Emails sent to the brands and Dixon didn’t elicit a response as of press time.
“The move isn’t surprising as the government has been trying to push local electronic manufacturing. The move could be aimed at making PLI 2.0 a success, as the PLI 1.0 did not receive a very good response from the industry,” said Tarun Pathak, research director, Counterpoint Research.
He noted that India has achieved almost 100% local manufacturing (assembly) of products in smartphones and TVs. “Even for wearables, this has increased to 50-55%. However, IT hardware has been lagging behind with only 30-35% of products being Made in India.”
He said that some disruption in supply is expected in the short term, especially brands like HP, Lenovo, Apple as this order comes ahead of festive season which is a strong sales period for the industry. “The festive season usually accounts for about 1/5th of the industry’s annual sales.”
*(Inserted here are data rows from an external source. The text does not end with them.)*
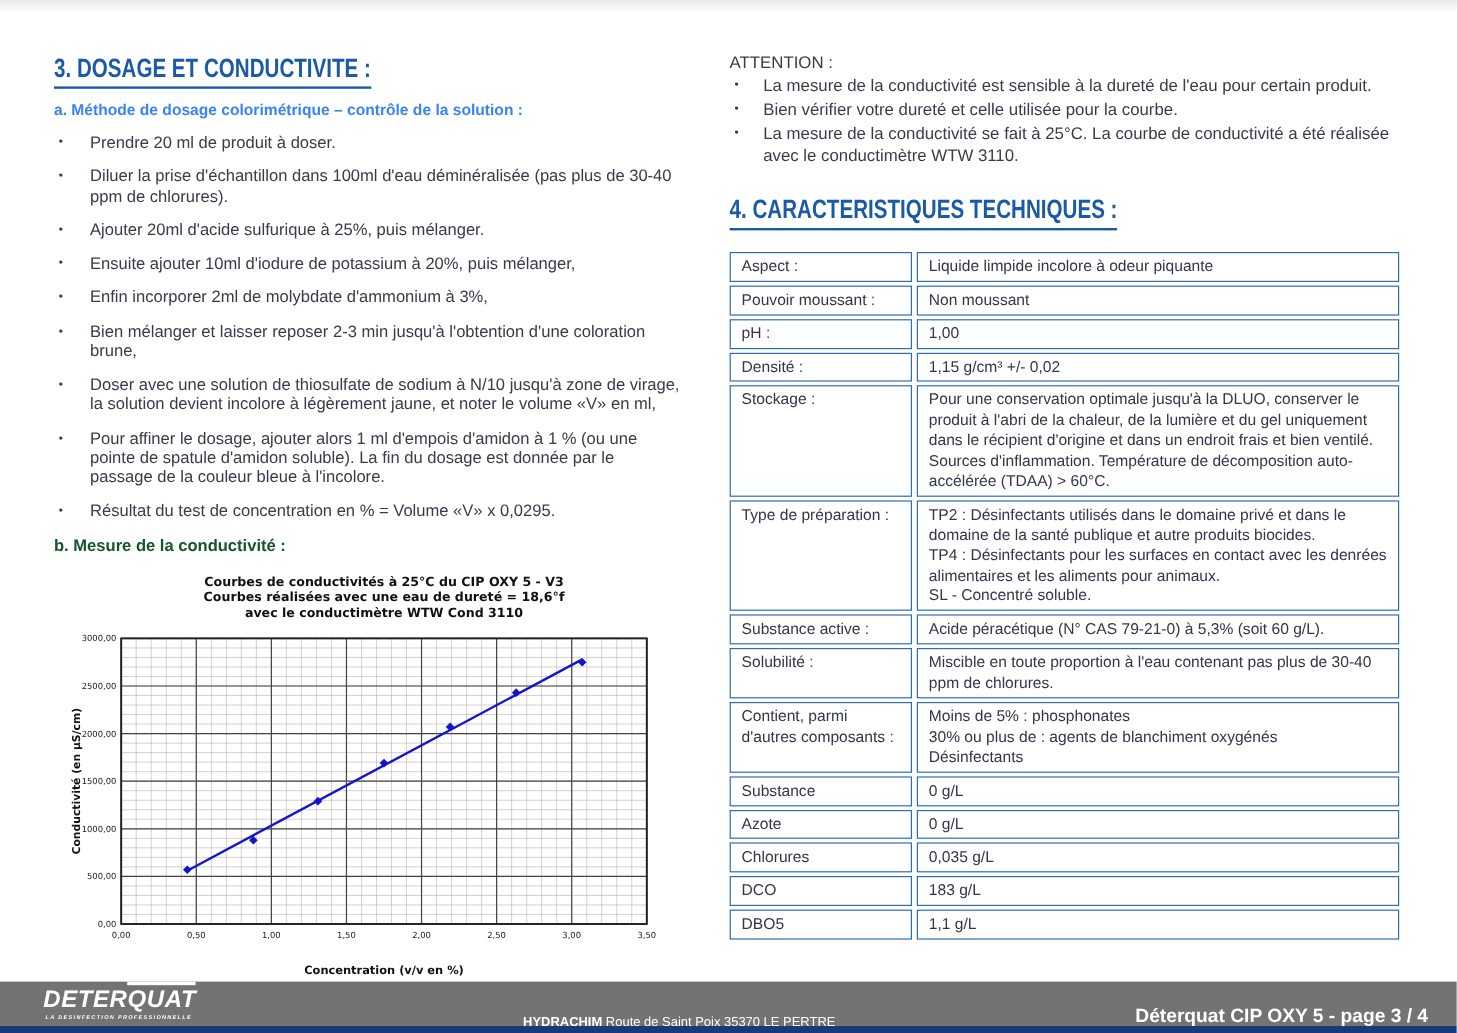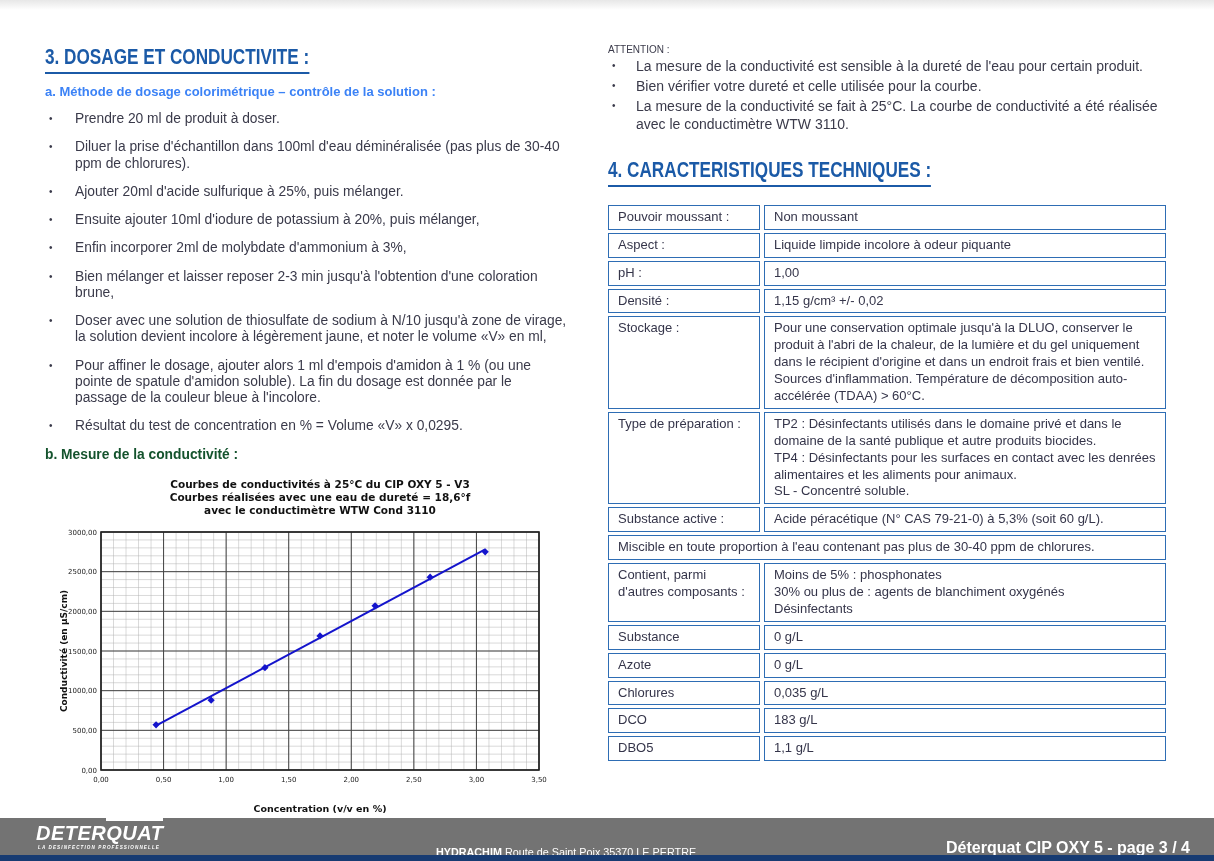--- a/index.html
+++ b/index.html
@@ -27,7 +27,7 @@
 
   
   .col-right { position:absolute; left:608px; top:44px; width:560px; }
-  .attn-title { font-size:10px; margin-bottom:3px; }
+  .attn-title { font-size:14px; margin-bottom:3px; }
   .bullets-right .bullet { display:flex; font-size:14px; line-height:1.23; margin-bottom:3px; }
   .bullets-right .dot { width:28px; flex:0 0 28px; padding-left:4px; font-size:10px; padding-top:2px; }
   .sec4-title-block { margin-top:24px; margin-bottom:18px; }

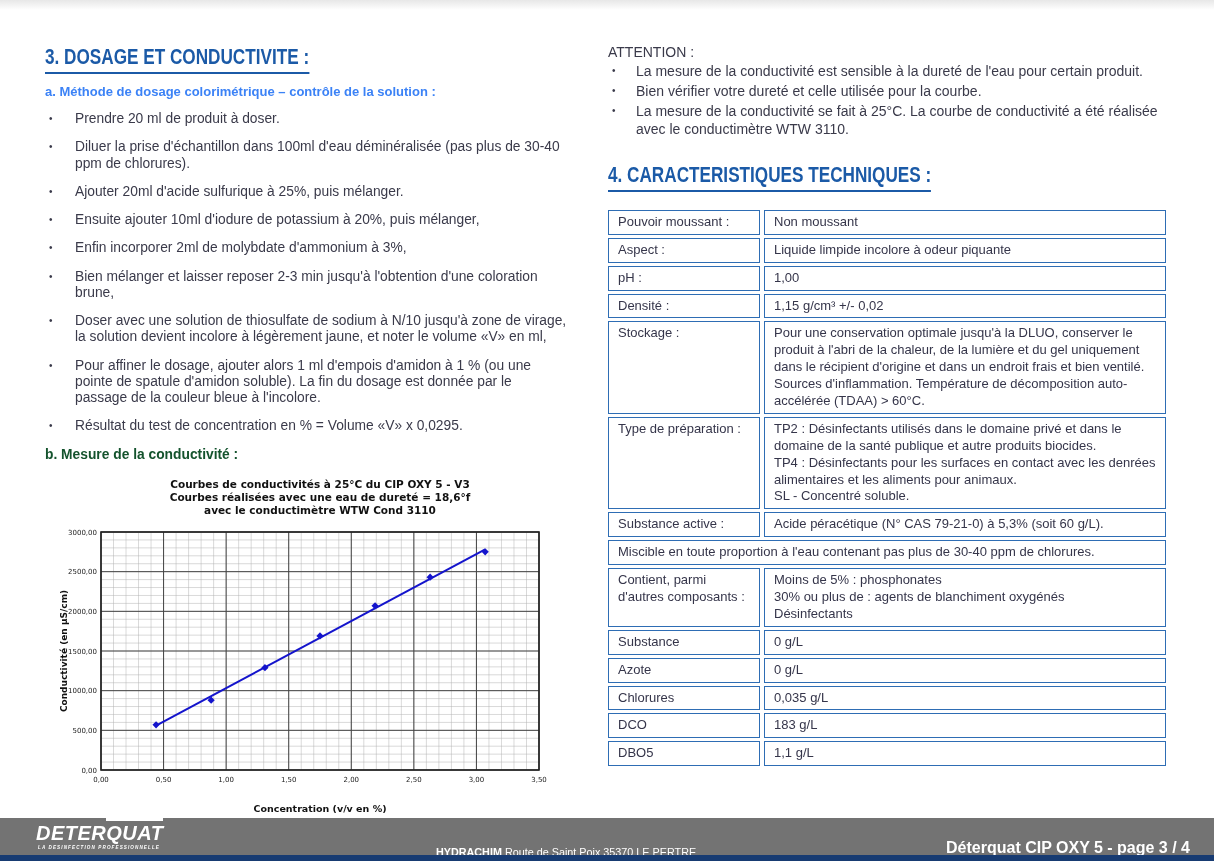--- a/index.html
+++ b/index.html
@@ -244,12 +244,12 @@
 
     <div class="tech-table">
       <div class="trow">
+          <div class="tcell tlabel">Aspect :</div>
+          <div class="tcell tvalue">Liquide limpide incolore à odeur piquante</div>
+        </div>
+      <div class="trow">
           <div class="tcell tlabel">Pouvoir moussant :</div>
           <div class="tcell tvalue">Non moussant</div>
-        </div>
-      <div class="trow">
-          <div class="tcell tlabel">Aspect :</div>
-          <div class="tcell tvalue">Liquide limpide incolore à odeur piquante</div>
         </div>
       <div class="trow">
           <div class="tcell tlabel">pH :</div>

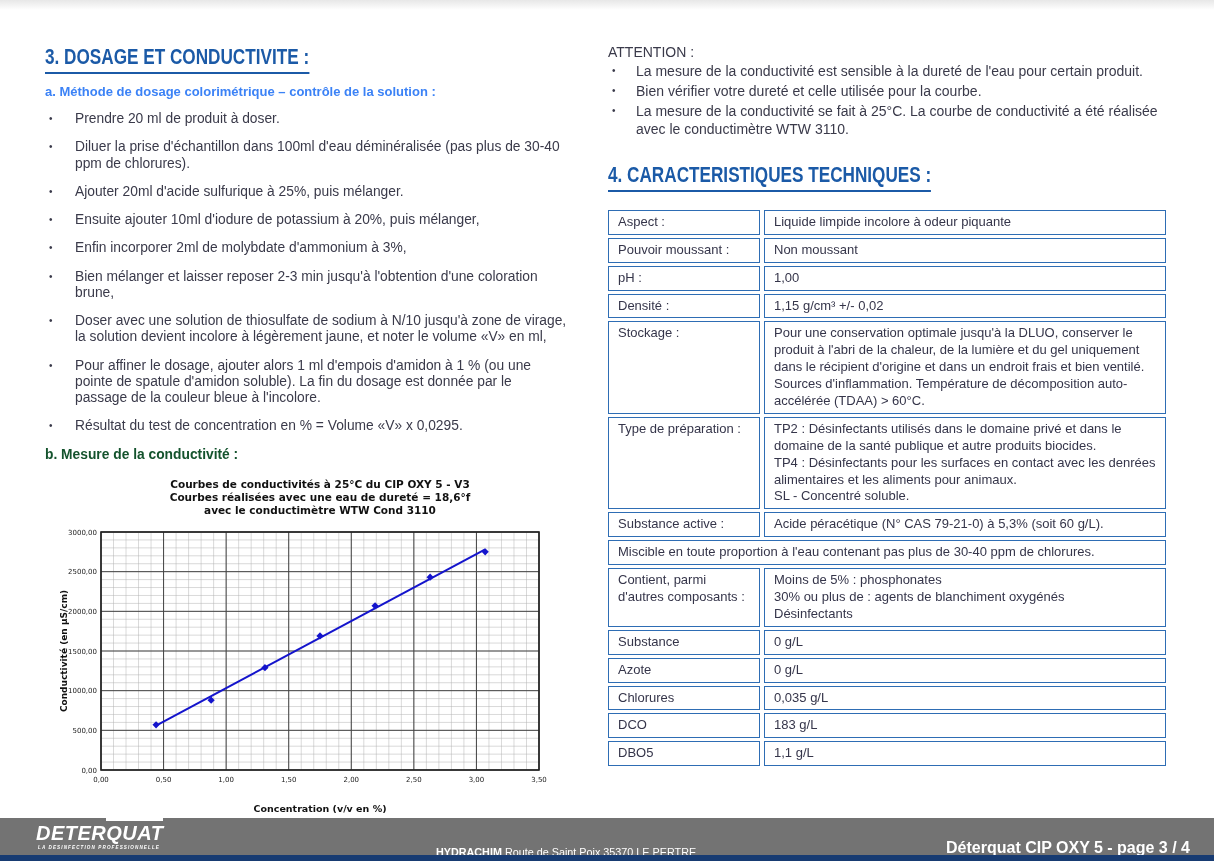--- a/index.html
+++ b/index.html
@@ -274,6 +274,7 @@
           <div class="tcell tvalue">Acide péracétique (N° CAS 79-21-0) à 5,3% (soit 60 g/L).</div>
         </div>
       <div class="trow">
+          <div class="tcell tlabel">Solubilité :</div>
           <div class="tcell tvalue">Miscible en toute proportion à l'eau contenant pas plus de 30-40 ppm de chlorures.</div>
         </div>
       <div class="trow">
The government on Monday extended the application date for the production-linked incentive (PLI) scheme for IT hardware for the second time on Monday,?due to lack of applications within the deadline. Interested companies or applicants can now apply until August 30, 2023.
The centre notified the second phase of the production-linked incentive scheme for IT hardware with a budgetary outlay of Rs 17,000 crore, more than doubling the incentives in the initial version of the plan.
The scheme intends to attract global companies like Dell, HP, Apple, and Samsung to manufacture IT hardware such as laptops, tablets, all-in-one PCs, servers, and ultra small form factors in India. But no one has applied so far for the scheme.
The revised scheme will extend an average incentive of around 5%, more than double the 2% incentive offered in the previous version. It added flexibilities in both tenure and investments for participants. While the tenure of the scheme is for six years, participants can choose 2023, 2024, or 2025 as the base year for investment and calculating incremental sales.